Workers from five states, representing more than a thousand co-workers in a wide variety of job classifications in both the private and public sectors, received a rousing reception from delegates as they came to the podium to tell their stories of organization.

Not all of the speakers had completed the typical organizing process that culminates in a representation election. For Jesus Guererro and Vince Peyna from Westwood Aluminum, a Milwaukee area foundry, their Oct. 3 election victory was a little less than two weeks away. But the University of North Carolina employees escorted to the podium by banner-waving District One leaders can expect no election — state law does not recognize their right to union representation and collective bargaining. (see box).

Despite Denial of a Basic Right, They're Determined to Organize!

The housekeepers and groundskeepers employed by the University of North Carolina are determined to build their union despite the state’s denial of union rights to public employees.

In introducing the representatives of Local 150, the North Carolina Public Service Workers Union, Field Org.
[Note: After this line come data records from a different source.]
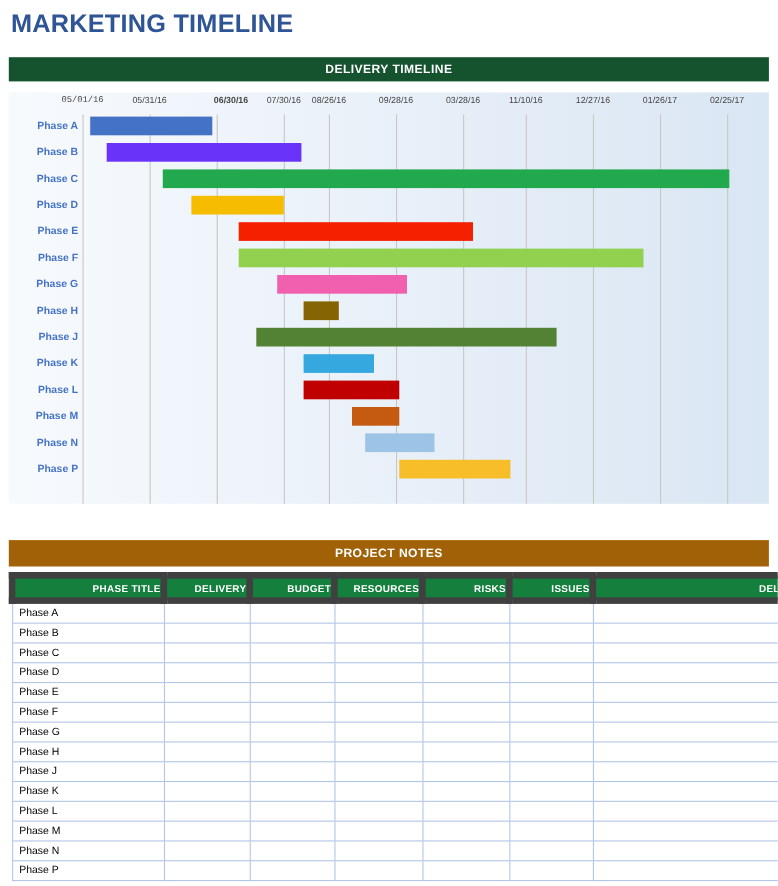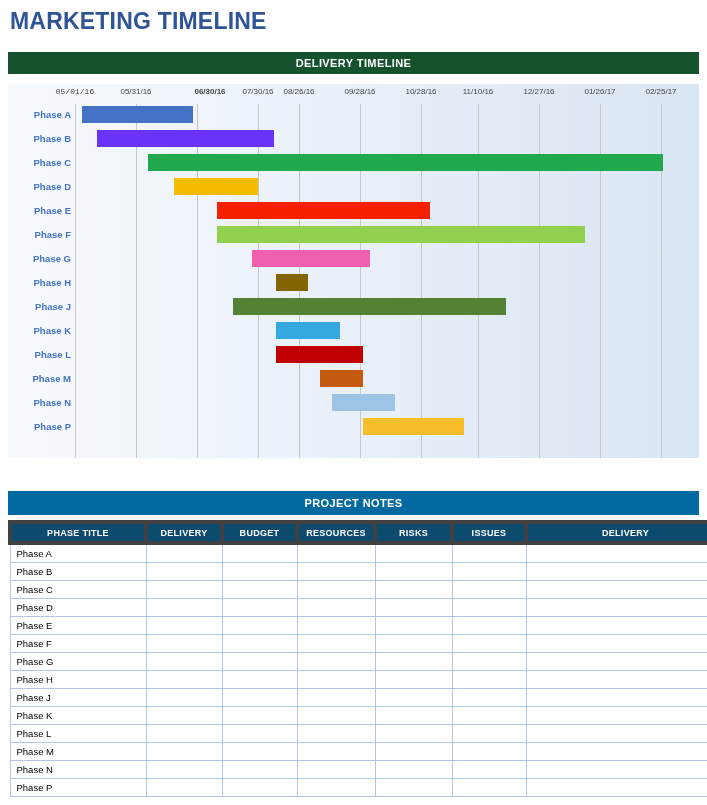--- a/index.html
+++ b/index.html
@@ -157,7 +157,7 @@
       <div class="axis-label" style="left: 250px;">07/30/16</div>
       <div class="axis-label" style="left: 291px;">08/26/16</div>
       <div class="axis-label" style="left: 352px;">09/28/16</div>
-      <div class="axis-label" style="left: 413px;">10/28/16</div>
+      <div class="axis-label" style="left: 413px;">03/28/16</div>
       <div class="axis-label" style="left: 470px;">11/10/16</div>
       <div class="axis-label" style="left: 531px;">12/27/16</div>
       <div class="axis-label" style="left: 592px;">01/26/17</div>

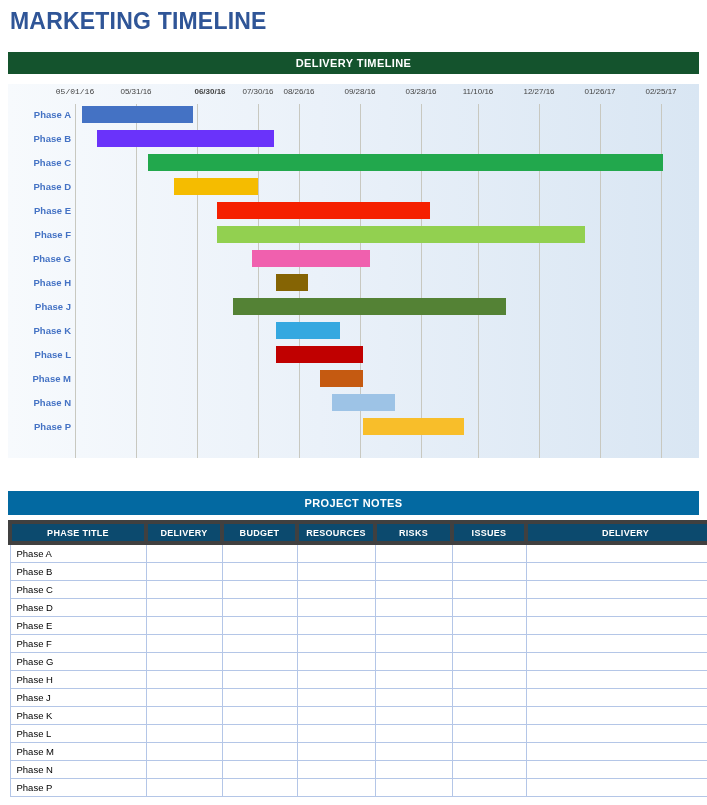--- a/index.html
+++ b/index.html
@@ -95,7 +95,7 @@
   #notes-banner {
     width: 691px;
     height: 24px;
-    background: #0369a1;
+    background: #a16207;
     color: #ffffff;
     font-size: 11px;
     font-weight: bold;

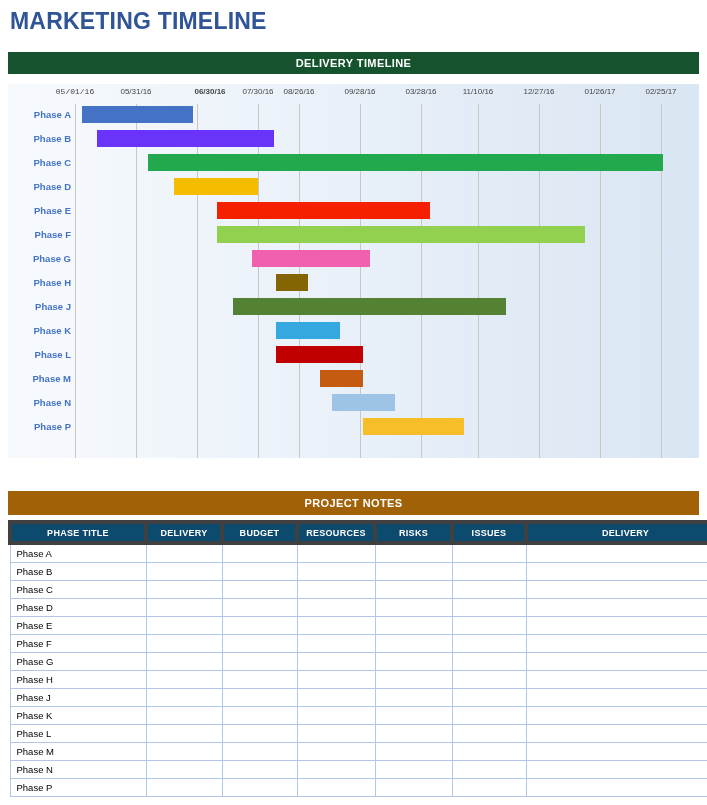--- a/index.html
+++ b/index.html
@@ -111,14 +111,14 @@
     table-layout: fixed;
   }
   #notes-table th {
-    background: #0c4a6e;
+    background: #15803d;
     color: #ffffff;
     font-size: 9px;
     font-weight: bold;
     letter-spacing: 0.3px;
     height: 17px;
-    border: 4px solid #404040;
-    text-align: center;
+    border: 6px solid #404040;
+    text-align: right;
     padding: 0;
   }
   #notes-table td {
Saladin Muhammed compared their struggle for union rights to the civil rights movement that toppled the state’s system of racial segregation. Just as African-Americans defied laws that restricted their access to public facilities, “we also don’t intend to follow those laws that say that workers don’t have a right to collective bargaining,” he said.

Local 150 members are not organizing for a contract; their union won’t live or die depending on the outcome of an election, Muhammed said. Instead, workers are building a movement that can make political demands on state government on behalf of UNC employees.
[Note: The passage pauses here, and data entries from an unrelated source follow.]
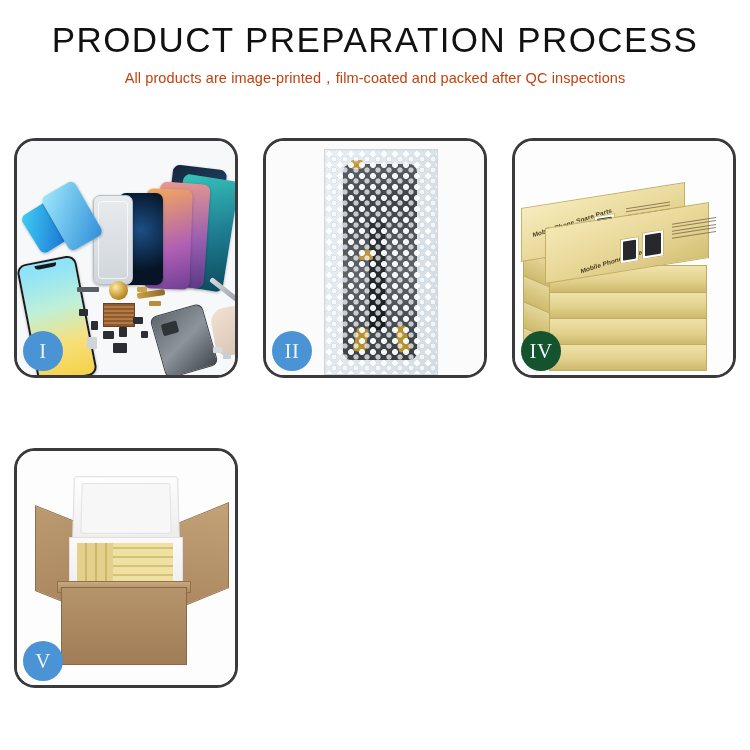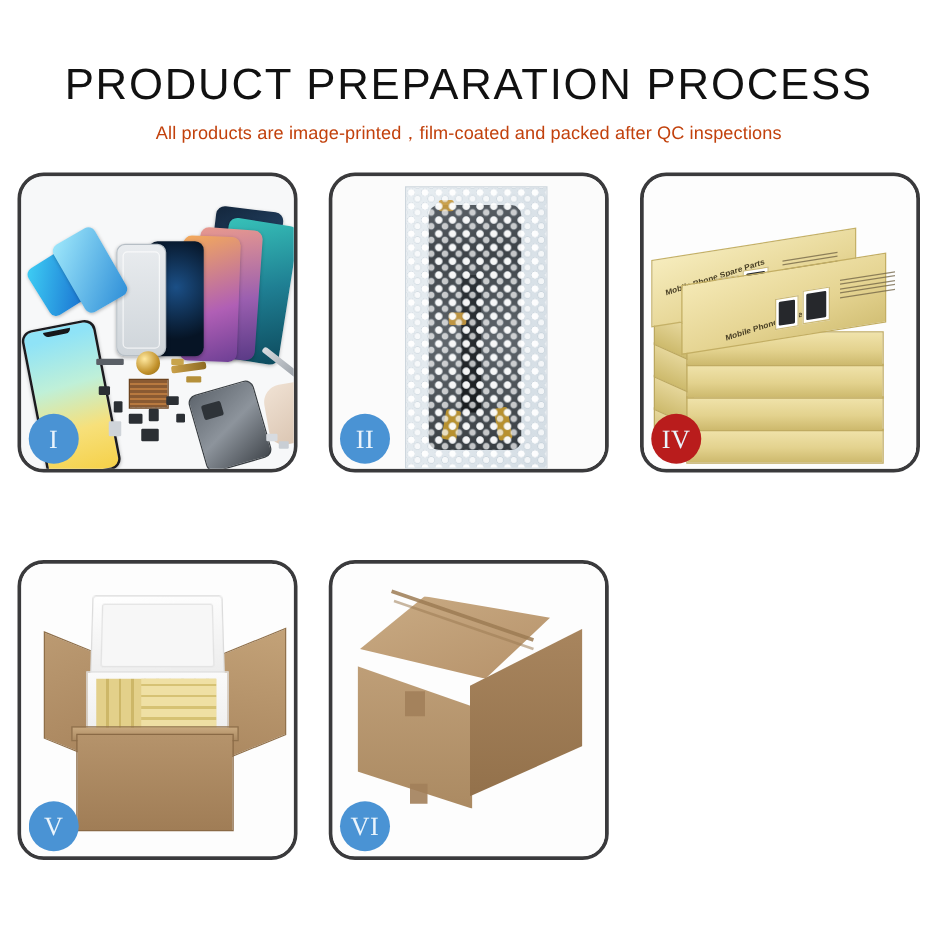--- a/index.html
+++ b/index.html
@@ -11,7 +11,7 @@
     position:relative;
   }
   
-  #header{ text-align:center; padding-top:48px; }
+  #header{ text-align:center; padding-top:20px; }
   #title{
     font-size:35px;
     letter-spacing:1.4px;

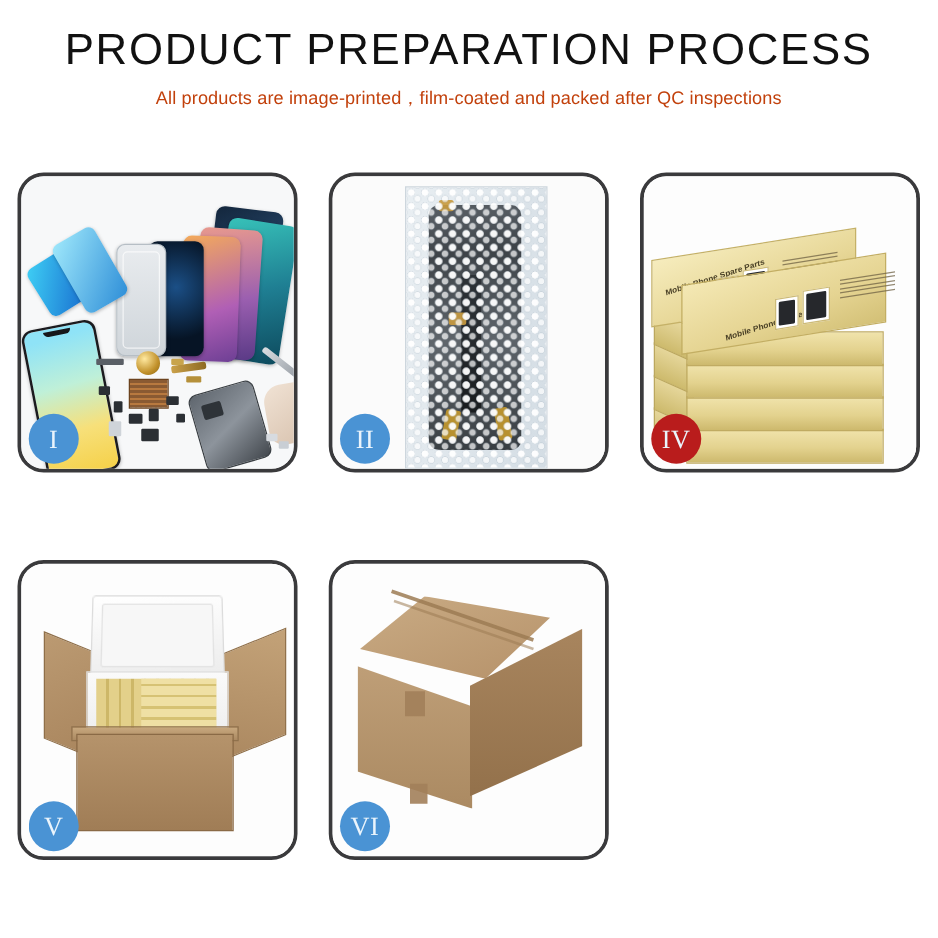--- a/index.html
+++ b/index.html
@@ -60,7 +60,7 @@
     letter-spacing:0.5px;
     z-index:40;
   }
-  .badge.dark{ background:#b91c1c; }
+  .badge.dark{ background:#14532d; }
 
   
   .p1bg{position:absolute;inset:0;background:#f7f8f9;}

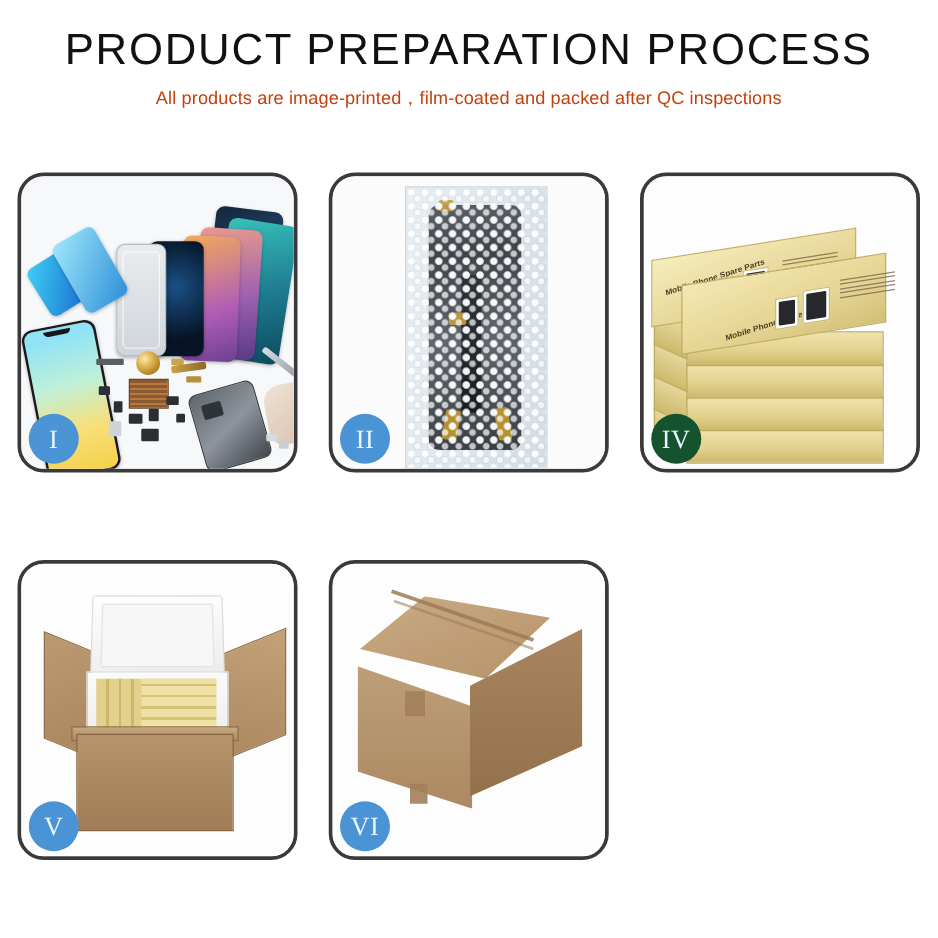--- a/index.html
+++ b/index.html
@@ -357,21 +357,6 @@
     </div>
   </div>
 
-  <div class="panel">
-    <div class="stage">
-      <div class="p6bg"></div>
-      <div class="c6top"></div>
-      <div class="c6left"></div>
-      <div class="c6right"></div>
-      <div class="c6seam" style="left:44px;top:40px;width:120px;height:3px;transform:rotate(19deg);"></div>
-      <div class="c6seam" style="left:46px;top:48px;width:118px;height:2px;transform:rotate(19deg);opacity:.55;"></div>
-      <div class="c6tab" style="left:58px;top:102px;width:16px;height:20px;"></div>
-      <div class="c6tab" style="left:62px;top:176px;width:14px;height:16px;"></div>
-      <div class="badge">
-        <span>VI</span>
-      </div>
-    </div>
-  </div>
 
 </div>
Barbara Prear, a Local 150 leader, described how housekeepers began organizing an association in 1990 to demand dignity and a voice on the job. The housekeepers, who are 80 percent black women, have “always been disrespected” and work under a different set of rules, Prear said. “We’re not turning back,” she declared.

VICTORIES IN IOWA

A string of victories in Iowa and Nebraska during the past year brought a series of speakers before the convention. As Intl. Rep. Greg Cross pointed out, "we have organized eight new bargaining units that represent more than 600 workers in both the public and private sectors."

Rick Simons, Local 811, who came to the 1996 convention to report how he and his co-workers had organized into UE, made a return trip with a sequel to last year’s story. When their employer took over a new operation but refused to expand the bargaining unit, Simons signed up each of the new workers by 6 p.m. on the first day. The vote was unanimous for UE in the subsequent election.

A number of the newly organized UE in Iowa are school support staff. Ellen Rowlet, a key member of the UE organizing committee in the Storm Lake School District, is now on the negotiating committee. "Two things I feel we need most from a union like UE is a fair grievance procedure and for people to be recognized by seniority," Rowlet said.

From the Adel-DeSoto-Minburn School District, bus driver Gilbert Webb described how the 80 teachers’ aides, custodians, bus drivers, food service workers and secretaries organized and gained a contract. "We got more money. And they sit up and they take notice of us now," Webb said.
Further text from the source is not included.